Validation of enantioseparation and quantitation of an active metabolite of abrocitinib in human plasma.

机构信息

Clinical Assay Group, Global Product Development, Pfizer, Inc., Groton, CT 06340, USA.

Syneos Health Clinical Laboratories, Princeton, NJ 08540, USA.

出版信息

Bioanalysis. 2021 Oct;13(19):1477-1486. doi: 10.4155/bio-2021-0128. Epub 2021 Oct 4.

DOI:10.4155/bio-2021-0128
PMID:34601943
Abstract

A chiral HPLC-MS/MS method for quantitation of an active metabolite (M2) of abrocitinib was validated in human plasma. Protein precipitation extraction and normal phase LC with baseline separation of five analytes (abrocitinib; isomeric metabolites M1, M2, M3 and M4) were achieved followed by mass spectrometric quantitation of M2 using positive-mode APCI. With a 5-5000 ng/ml assay range using 100 μl KEDTA aliquot, the assay provided short (17-min) runtime and robust separation up to approximately 330 injections on one column.
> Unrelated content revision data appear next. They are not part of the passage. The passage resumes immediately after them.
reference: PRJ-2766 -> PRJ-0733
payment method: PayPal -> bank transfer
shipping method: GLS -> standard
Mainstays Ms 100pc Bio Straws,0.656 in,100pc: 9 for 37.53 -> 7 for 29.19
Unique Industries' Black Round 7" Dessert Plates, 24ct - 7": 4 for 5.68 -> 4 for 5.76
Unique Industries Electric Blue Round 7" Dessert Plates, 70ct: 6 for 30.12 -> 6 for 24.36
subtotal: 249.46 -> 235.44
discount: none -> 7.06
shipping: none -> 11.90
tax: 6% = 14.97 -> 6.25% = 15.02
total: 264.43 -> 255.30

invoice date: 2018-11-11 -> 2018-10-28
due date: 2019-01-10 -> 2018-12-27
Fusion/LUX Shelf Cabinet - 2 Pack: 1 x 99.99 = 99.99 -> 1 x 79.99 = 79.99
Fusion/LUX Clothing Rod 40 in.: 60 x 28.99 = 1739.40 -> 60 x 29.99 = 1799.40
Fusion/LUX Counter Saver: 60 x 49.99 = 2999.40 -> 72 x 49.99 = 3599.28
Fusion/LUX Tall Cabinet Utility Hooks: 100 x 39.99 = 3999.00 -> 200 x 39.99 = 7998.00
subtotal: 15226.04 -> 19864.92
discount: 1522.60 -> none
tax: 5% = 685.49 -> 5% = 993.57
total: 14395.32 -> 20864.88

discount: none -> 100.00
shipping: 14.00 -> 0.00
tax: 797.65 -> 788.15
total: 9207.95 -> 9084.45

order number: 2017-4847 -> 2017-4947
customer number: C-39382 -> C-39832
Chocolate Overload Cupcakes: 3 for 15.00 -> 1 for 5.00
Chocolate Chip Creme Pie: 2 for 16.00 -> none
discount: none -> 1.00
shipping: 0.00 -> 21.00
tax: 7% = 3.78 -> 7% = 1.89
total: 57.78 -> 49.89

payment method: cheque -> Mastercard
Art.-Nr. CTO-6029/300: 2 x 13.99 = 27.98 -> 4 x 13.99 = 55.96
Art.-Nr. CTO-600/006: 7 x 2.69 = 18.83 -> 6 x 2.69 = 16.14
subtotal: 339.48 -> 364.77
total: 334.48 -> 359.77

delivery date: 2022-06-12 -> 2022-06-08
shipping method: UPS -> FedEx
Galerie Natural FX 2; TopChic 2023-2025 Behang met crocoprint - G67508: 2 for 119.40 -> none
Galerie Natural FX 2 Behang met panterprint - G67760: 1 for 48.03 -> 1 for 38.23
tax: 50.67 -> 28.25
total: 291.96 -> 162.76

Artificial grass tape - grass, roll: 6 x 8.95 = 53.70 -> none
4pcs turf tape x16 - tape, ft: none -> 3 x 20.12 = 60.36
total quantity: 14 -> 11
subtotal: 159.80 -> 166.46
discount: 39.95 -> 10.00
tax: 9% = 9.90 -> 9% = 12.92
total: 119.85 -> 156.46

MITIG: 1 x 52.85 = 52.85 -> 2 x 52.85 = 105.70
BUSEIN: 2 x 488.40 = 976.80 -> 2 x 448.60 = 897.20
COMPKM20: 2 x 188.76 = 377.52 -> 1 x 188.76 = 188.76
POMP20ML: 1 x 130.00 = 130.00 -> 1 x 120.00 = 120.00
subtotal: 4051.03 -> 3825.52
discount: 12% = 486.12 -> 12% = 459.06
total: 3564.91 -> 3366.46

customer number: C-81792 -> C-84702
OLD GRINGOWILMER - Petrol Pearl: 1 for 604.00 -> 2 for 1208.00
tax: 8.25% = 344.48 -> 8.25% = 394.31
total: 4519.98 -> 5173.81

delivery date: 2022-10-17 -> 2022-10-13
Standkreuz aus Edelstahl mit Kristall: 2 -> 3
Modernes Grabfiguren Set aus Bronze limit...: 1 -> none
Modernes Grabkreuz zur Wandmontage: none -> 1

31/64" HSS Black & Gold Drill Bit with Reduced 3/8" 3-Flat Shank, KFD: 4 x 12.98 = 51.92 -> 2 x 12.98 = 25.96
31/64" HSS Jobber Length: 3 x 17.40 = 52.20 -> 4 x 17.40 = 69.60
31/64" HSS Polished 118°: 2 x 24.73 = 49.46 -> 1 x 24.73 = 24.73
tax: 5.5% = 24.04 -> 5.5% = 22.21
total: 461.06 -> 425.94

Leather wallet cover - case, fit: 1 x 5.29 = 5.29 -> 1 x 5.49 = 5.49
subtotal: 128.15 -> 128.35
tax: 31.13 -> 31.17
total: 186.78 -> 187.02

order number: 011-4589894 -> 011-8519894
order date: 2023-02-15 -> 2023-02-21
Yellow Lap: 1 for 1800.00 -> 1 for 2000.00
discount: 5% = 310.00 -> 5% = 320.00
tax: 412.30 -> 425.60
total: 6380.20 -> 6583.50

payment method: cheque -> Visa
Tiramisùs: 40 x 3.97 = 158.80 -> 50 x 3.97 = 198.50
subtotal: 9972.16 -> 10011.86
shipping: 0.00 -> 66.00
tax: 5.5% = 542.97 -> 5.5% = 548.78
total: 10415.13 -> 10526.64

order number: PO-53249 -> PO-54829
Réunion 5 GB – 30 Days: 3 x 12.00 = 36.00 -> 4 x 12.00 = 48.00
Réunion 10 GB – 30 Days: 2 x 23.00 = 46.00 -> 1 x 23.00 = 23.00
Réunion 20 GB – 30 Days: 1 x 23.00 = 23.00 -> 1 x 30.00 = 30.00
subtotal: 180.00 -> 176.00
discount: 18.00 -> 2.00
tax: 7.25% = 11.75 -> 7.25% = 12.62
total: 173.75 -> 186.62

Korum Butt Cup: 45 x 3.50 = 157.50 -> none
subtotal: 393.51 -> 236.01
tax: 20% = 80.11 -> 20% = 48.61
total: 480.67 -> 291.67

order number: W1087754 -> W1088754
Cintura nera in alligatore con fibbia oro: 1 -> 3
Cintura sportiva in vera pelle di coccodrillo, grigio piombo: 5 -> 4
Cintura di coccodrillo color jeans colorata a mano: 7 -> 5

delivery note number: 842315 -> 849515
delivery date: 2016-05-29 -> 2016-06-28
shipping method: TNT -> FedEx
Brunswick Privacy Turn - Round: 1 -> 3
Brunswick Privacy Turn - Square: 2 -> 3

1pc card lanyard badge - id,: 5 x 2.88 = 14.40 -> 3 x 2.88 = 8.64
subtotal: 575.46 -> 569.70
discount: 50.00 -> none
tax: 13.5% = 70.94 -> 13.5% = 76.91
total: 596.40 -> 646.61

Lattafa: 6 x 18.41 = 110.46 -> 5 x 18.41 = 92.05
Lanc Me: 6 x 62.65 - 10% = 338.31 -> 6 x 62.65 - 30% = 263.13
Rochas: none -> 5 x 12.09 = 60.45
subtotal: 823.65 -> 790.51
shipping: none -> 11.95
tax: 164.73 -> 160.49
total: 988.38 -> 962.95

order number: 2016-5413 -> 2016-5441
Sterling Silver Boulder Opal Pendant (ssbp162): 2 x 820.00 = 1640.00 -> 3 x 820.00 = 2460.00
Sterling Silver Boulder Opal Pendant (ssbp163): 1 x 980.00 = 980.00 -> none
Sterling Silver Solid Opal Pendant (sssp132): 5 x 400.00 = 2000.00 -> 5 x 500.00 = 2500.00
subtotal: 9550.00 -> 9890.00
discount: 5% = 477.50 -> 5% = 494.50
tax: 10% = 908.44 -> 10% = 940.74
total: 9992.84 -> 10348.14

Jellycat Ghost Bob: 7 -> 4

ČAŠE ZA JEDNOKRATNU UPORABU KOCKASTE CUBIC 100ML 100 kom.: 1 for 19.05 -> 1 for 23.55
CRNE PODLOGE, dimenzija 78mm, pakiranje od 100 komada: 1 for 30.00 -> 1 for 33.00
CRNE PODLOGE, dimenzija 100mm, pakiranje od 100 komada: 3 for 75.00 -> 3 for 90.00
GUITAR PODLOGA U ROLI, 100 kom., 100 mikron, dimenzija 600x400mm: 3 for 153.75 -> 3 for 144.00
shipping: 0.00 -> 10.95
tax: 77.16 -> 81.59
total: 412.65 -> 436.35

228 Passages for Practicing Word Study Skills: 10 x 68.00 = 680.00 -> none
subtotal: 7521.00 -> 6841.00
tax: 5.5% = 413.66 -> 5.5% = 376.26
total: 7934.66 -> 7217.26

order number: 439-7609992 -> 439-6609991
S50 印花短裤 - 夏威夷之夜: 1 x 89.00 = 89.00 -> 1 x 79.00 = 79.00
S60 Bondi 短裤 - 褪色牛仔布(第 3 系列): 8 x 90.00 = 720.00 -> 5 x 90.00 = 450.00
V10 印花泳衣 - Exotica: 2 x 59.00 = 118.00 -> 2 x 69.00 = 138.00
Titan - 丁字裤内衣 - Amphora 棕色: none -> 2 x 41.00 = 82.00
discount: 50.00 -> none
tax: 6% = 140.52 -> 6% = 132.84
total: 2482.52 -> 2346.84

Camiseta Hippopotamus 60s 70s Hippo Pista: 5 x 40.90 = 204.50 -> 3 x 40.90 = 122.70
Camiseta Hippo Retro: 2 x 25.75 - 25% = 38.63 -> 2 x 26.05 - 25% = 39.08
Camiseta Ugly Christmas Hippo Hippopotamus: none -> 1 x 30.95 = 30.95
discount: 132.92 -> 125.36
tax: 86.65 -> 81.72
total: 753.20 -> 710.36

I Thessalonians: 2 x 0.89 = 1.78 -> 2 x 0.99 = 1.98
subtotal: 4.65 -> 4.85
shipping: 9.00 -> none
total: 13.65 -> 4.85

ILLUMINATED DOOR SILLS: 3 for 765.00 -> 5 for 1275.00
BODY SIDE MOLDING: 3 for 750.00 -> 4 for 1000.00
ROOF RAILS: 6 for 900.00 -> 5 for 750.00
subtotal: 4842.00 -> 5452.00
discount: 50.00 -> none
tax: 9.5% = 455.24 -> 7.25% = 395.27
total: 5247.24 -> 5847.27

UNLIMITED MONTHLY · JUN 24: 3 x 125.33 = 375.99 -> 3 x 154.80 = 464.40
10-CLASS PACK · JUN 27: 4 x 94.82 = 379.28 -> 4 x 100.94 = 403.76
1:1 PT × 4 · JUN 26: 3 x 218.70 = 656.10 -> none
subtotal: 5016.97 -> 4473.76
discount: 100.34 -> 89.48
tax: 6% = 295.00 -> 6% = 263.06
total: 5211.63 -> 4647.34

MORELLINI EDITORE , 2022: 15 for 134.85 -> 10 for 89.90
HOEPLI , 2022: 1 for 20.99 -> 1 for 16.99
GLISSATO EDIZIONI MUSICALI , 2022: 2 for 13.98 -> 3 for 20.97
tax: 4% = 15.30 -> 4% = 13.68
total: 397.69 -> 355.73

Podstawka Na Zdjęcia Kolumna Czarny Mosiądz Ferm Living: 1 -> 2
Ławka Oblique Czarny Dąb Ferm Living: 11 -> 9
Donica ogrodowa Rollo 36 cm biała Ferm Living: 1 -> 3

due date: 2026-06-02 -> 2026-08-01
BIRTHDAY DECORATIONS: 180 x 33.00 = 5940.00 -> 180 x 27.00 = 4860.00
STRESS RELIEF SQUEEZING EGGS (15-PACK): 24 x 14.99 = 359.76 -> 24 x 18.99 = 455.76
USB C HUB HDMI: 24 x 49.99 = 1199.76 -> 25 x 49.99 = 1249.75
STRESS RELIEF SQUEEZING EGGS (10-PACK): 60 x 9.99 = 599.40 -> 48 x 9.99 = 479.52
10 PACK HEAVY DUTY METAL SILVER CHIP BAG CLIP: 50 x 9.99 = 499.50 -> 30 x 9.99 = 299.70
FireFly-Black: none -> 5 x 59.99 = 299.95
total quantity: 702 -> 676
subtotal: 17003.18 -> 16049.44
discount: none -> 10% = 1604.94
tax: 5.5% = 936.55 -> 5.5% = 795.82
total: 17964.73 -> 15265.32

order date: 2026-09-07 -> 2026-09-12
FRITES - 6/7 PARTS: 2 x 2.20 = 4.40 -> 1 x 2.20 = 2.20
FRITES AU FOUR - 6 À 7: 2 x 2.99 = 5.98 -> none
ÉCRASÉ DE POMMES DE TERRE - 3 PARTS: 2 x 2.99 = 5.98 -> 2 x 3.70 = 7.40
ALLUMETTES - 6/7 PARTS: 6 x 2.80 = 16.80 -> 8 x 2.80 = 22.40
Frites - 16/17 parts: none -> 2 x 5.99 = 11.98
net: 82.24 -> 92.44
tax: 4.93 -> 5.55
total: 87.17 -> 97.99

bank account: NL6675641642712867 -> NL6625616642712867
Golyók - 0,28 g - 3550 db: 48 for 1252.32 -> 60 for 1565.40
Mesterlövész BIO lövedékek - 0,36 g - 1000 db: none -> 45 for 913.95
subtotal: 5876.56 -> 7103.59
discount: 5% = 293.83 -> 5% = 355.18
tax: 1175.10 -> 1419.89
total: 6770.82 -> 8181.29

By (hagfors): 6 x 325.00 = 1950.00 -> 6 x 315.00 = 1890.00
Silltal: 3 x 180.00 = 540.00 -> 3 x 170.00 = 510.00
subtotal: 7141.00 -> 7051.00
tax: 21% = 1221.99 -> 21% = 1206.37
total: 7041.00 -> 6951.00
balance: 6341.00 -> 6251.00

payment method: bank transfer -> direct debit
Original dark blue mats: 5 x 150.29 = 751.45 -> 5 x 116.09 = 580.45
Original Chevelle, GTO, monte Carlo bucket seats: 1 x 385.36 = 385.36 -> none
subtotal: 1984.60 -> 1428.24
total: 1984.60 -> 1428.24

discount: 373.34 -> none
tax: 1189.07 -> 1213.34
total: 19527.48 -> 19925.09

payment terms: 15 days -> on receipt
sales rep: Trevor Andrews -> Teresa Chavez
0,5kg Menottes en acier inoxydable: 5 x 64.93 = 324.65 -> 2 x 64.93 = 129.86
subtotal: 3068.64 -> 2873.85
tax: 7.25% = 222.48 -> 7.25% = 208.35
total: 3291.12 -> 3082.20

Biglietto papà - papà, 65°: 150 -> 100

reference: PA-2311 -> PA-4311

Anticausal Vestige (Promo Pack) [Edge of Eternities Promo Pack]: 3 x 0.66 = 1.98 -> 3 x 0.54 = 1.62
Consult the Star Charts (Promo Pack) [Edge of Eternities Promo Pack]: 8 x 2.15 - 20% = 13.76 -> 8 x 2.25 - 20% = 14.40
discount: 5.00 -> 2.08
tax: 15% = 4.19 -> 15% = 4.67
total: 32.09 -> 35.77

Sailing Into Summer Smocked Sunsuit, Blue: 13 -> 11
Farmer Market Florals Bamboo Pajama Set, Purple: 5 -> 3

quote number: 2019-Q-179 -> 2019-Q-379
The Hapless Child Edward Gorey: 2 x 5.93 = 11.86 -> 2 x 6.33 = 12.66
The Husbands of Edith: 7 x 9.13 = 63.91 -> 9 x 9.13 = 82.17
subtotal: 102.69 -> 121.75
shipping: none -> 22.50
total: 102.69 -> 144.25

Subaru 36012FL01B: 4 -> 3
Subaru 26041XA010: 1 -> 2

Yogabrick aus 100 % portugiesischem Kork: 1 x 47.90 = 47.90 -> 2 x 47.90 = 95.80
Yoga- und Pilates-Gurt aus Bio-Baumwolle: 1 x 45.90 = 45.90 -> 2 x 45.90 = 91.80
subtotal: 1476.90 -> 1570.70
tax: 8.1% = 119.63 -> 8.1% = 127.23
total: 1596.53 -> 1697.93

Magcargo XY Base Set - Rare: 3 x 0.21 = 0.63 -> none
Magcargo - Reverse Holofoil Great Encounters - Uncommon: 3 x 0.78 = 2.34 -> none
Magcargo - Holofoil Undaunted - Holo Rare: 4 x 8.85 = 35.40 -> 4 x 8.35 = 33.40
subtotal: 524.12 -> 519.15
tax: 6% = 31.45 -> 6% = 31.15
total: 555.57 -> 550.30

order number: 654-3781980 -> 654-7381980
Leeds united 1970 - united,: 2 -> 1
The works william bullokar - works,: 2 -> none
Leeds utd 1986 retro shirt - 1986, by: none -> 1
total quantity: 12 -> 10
Interday and intraday accuracy ranged from -6.80% to 13.4%; between-day and within-day precision was ≤10.4%. The method was used in multiple clinical studies, with excellent run passing rate and incurred sample reproducibility.

摘要

一种手性 HPLC-MS/MS 方法用于定量阿泊替尼的活性代谢物(M2)在人血浆中的含量。采用蛋白沉淀提取和正相 LC 进行分析,实现了 5 种分析物(阿泊替尼;异构体代谢物 M1、M2、M3 和 M4)的基线分离,然后采用正离子模式 APCI 对 M2 进行质谱定量。使用 100 μl KEDTA 等分试样,检测范围为 5-5000 ng/ml,该方法提供了短(17 分钟)的运行时间和强大的分离能力,在一根色谱柱上可进行约 330 次注射。日间和日内准确度范围为-6.80%至 13.4%;批间和批内精密度均≤10.4%。该方法已在多项临床研究中使用,具有出色的运行通过率和重现性。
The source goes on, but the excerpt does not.